Student Affairs talks with Campus Dining Services
Feb. 05, 2009
The Missouri Students Association's Student Affairs Committee met with Campus Dining Services Tuesday night to discuss healthy eating options on campus.
Student Affairs Vice Chairman Dave Salek scheduled the meeting and led the discussion with CDS.
"The committee was looking around for ideas for what to tackle next and what students were interested in, and we decided healthier dining options for students is something we should look into," Salek said. "This was just kind of a preliminary, kick-off meeting to give us a general idea of where Campus Dining Services is with this and what we can do to compliment their efforts."
Student Affairs Chairman Paul Whiteside said he was thrilled and surprised to see what CDS is already doing to promote healthier dining options.
"They were very open to any questions we had, and it seems like they're already doing a lot to encourage healthy eating," Whiteside said.
CDS Nutrition Coordinator Magda Mello attended the meeting and said she believes very few students know about everything campus dining's doing to promote healthy eating.
"We do a lot to promote healthy eating habits but we don't advertise it, we just do it because we feel it's the right thing," Mello said.
Mello is also the Mark Twain Dining Hall manager.
Among some ideas Student Affairs had were adding more fruit and vegetable options and increasing the size of the salad bars in dining halls.
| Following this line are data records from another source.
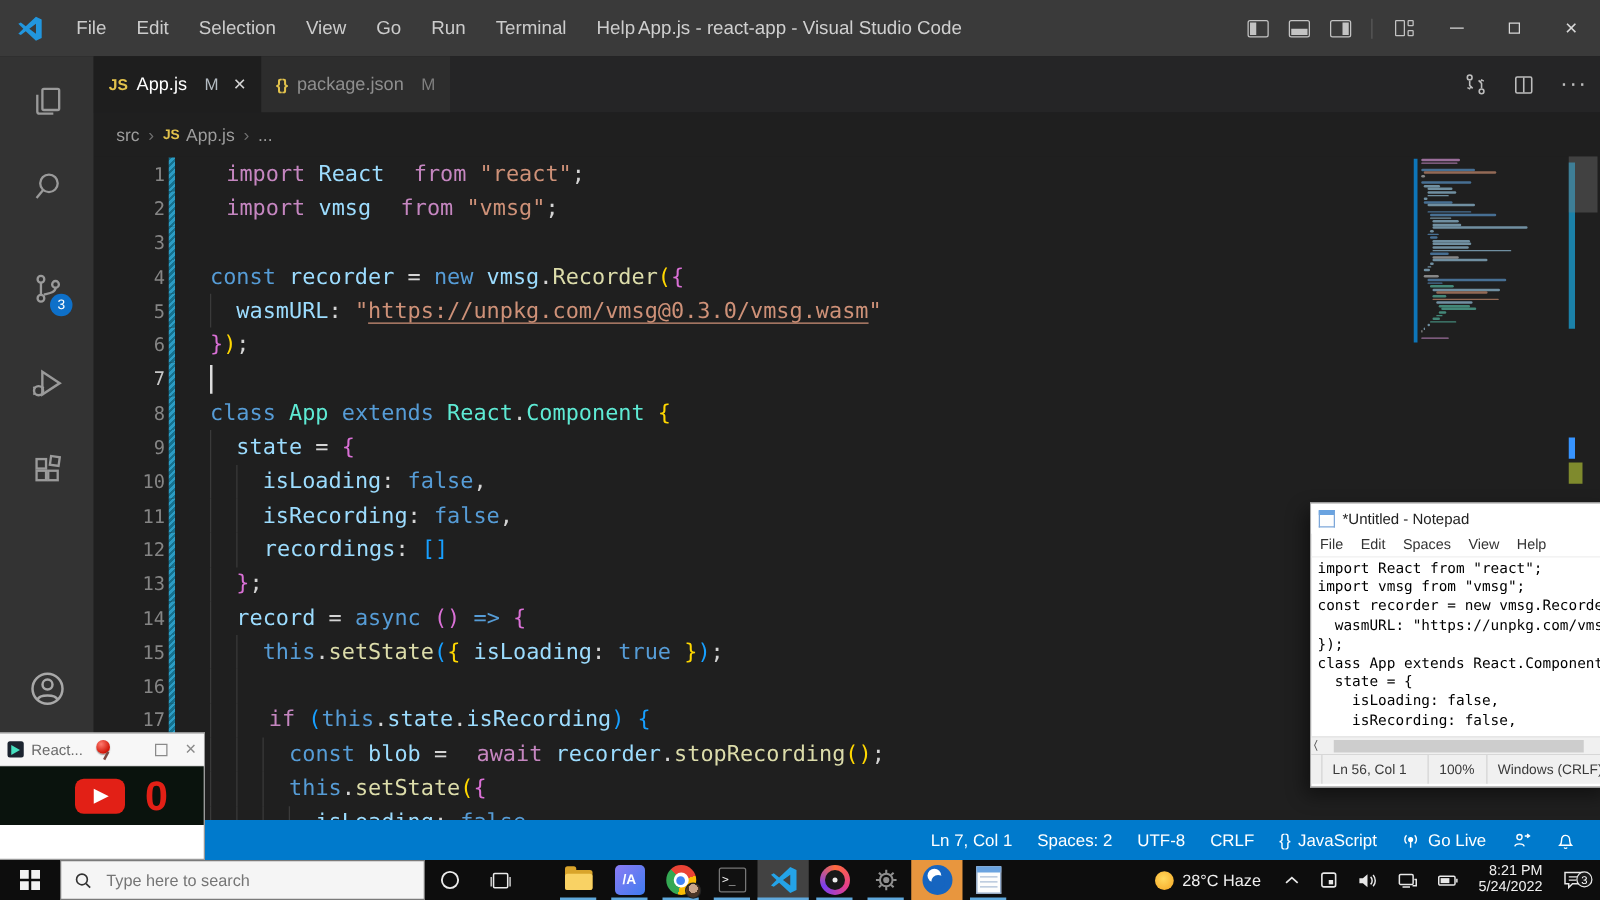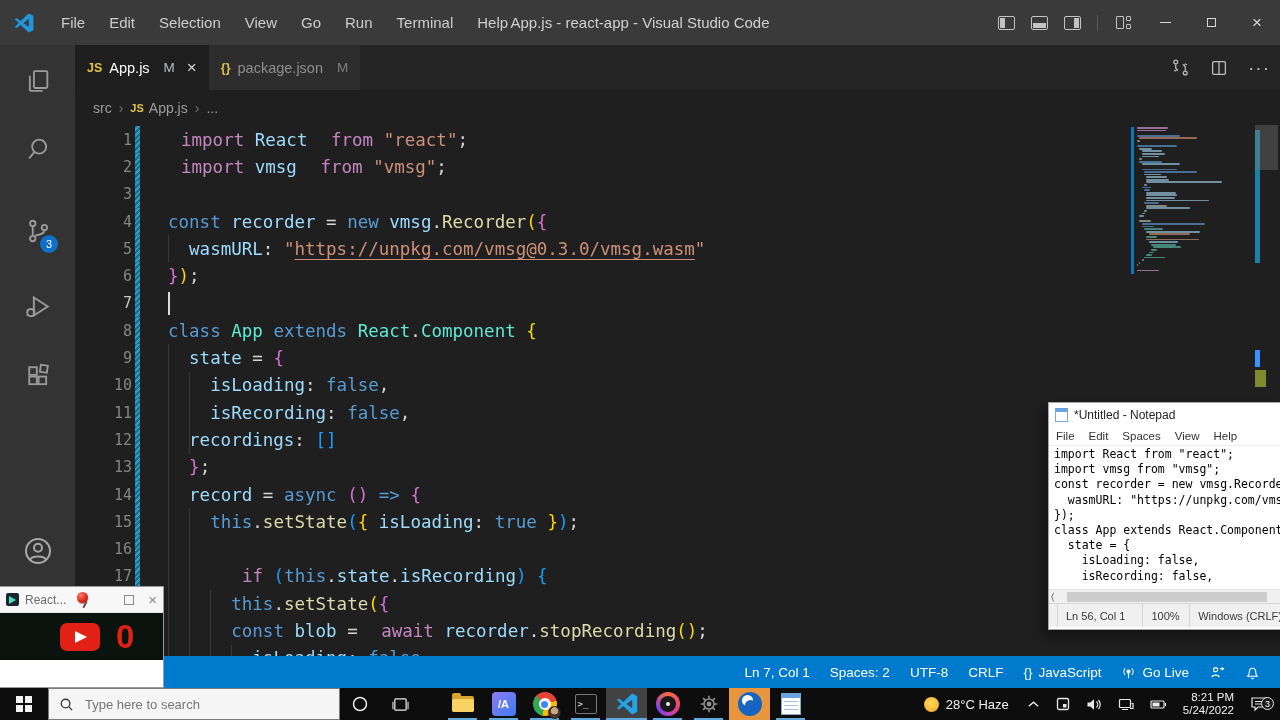--- a/index.html
+++ b/index.html
@@ -390,21 +390,21 @@
             <span class="guide" style="left: 21px;"></span>
             <span class="toks" style="padding-left: 42.16px;"><span class="tk-var">isRecording</span><span class="tk-pun">: </span><span class="tk-kw">false</span><span class="tk-pun">,</span></span>
           </span>
         </div>
         <div class="line">
           <span class="ln">12</span>
           <span class="modbar"></span>
           <span class="code">
             <span class="guide" style="left: 0px;"></span>
             <span class="guide" style="left: 21px;"></span>
-            <span class="toks" style="padding-left: 21px;"><span class="tk-var">recordings</span><span class="tk-pun">: </span><span class="tk-b3">[]</span></span>
+            <span class="toks" style="padding-left: 43px;"><span class="tk-var">recordings</span><span class="tk-pun">: </span><span class="tk-b3">[]</span></span>
           </span>
         </div>
         <div class="line">
           <span class="ln">13</span>
           <span class="modbar"></span>
           <span class="code">
             <span class="guide" style="left: 0px;"></span>
             <span class="toks" style="padding-left: 21.08px;"><span class="tk-b2">}</span><span class="tk-pun">;</span></span>
           </span>
         </div>
@@ -433,41 +433,41 @@
             <span class="guide" style="left: 21px;"></span>
             <span class="toks" style="padding-left: 42.16px;"></span>
           </span>
         </div>
         <div class="line">
           <span class="ln">17</span>
           <span class="modbar"></span>
           <span class="code">
             <span class="guide" style="left: 0px;"></span>
             <span class="guide" style="left: 21px;"></span>
-            <span class="toks" style="padding-left: 61px;"><span class="tk-ctrl">if </span><span class="tk-b3">(</span><span class="tk-kw">this</span><span class="tk-pun">.</span><span class="tk-var">state</span><span class="tk-pun">.</span><span class="tk-var">isRecording</span><span class="tk-b3">) </span><span class="tk-b3">{</span></span>
+            <span class="toks" style="padding-left: 34px;"><span class="tk-ctrl">if </span><span class="tk-b3">(</span><span class="tk-kw">this</span><span class="tk-pun">.</span><span class="tk-var">state</span><span class="tk-pun">.</span><span class="tk-var">isRecording</span><span class="tk-b3">) </span><span class="tk-b3">{</span></span>
+          </span>
+        </div>
+        <div class="line">
+          <span class="ln">18</span>
+          <span class="modbar"></span>
+          <span class="code">
+            <span class="guide" style="left: 0px;"></span>
+            <span class="guide" style="left: 21px;"></span>
+            <span class="guide" style="left: 42px;"></span>
+            <span class="toks" style="padding-left: 63.24px;"><span class="tk-kw">const </span><span class="tk-var">blob </span><span class="tk-pun">= </span><span class="tk-ctrl">await </span><span class="tk-var">recorder</span><span class="tk-pun">.</span><span class="tk-fn">stopRecording</span><span class="tk-b1">(</span><span class="tk-b1">)</span><span class="tk-pun">;</span></span>
           </span>
         </div>
         <div class="line">
           <span class="ln">19</span>
           <span class="modbar"></span>
           <span class="code">
             <span class="guide" style="left: 0px;"></span>
             <span class="guide" style="left: 21px;"></span>
             <span class="guide" style="left: 42px;"></span>
             <span class="toks" style="padding-left: 63.24px;"><span class="tk-kw">this</span><span class="tk-pun">.</span><span class="tk-fn">setState</span><span class="tk-b1">(</span><span class="tk-b2">{</span></span>
-          </span>
-        </div>
-        <div class="line">
-          <span class="ln">18</span>
-          <span class="modbar"></span>
-          <span class="code">
-            <span class="guide" style="left: 0px;"></span>
-            <span class="guide" style="left: 21px;"></span>
-            <span class="guide" style="left: 42px;"></span>
-            <span class="toks" style="padding-left: 63.24px;"><span class="tk-kw">const </span><span class="tk-var">blob </span><span class="tk-pun">= </span><span class="tk-ctrl">await </span><span class="tk-var">recorder</span><span class="tk-pun">.</span><span class="tk-fn">stopRecording</span><span class="tk-b1">(</span><span class="tk-b1">)</span><span class="tk-pun">;</span></span>
           </span>
         </div>
         <div class="line">
           <span class="ln">20</span>
           <span class="modbar"></span>
           <span class="code">
             <span class="guide" style="left: 0px;"></span>
             <span class="guide" style="left: 21px;"></span>
             <span class="guide" style="left: 42px;"></span>
             <span class="guide" style="left: 63px;"></span>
Mello said that though "staple fruits" such as apples, oranges and bananas were provided every day, seasonal restrictions and shipping costs limit the amount of other fruits and vegetables dining halls can provide.
"Certain fruits and vegetables aren't very accessible during certain times of the year," Mello said.
Concerning the change in the dining halls, Mello said CDS provides many nutritional options in dining halls.
"We provide a variety of healthy food, but we also let the students make their own decisions about what food they want to have," Mello said.
CDS cut all trans fats out of their cooking oils this year and are currently looking at other ways to cut down on unhealthy foods, looking into whole grain pasta and pizza crust, as well as low-fat cheese.
Concerning sustainability, Mello said CDS works with local farms during certain times of the year to provide fruits and vegetables, cutting down on transportation. However, she said CDS would not go through with trayless dining, another sustainability-related idea, without more student support.
"I believe recent surveys said around 70 percent of student disapprove of trayless dining and that's too low for us to take trays out of dining halls right now," Mello said. "We want to have student support before we do something that drastic."
Salek said Student Affairs will continue discussing healthy eating options at their next meeting Tuesday.
"We're all coming back with some more specific ideas for healthy eating in campus dining halls and we'll go from there," Salek said.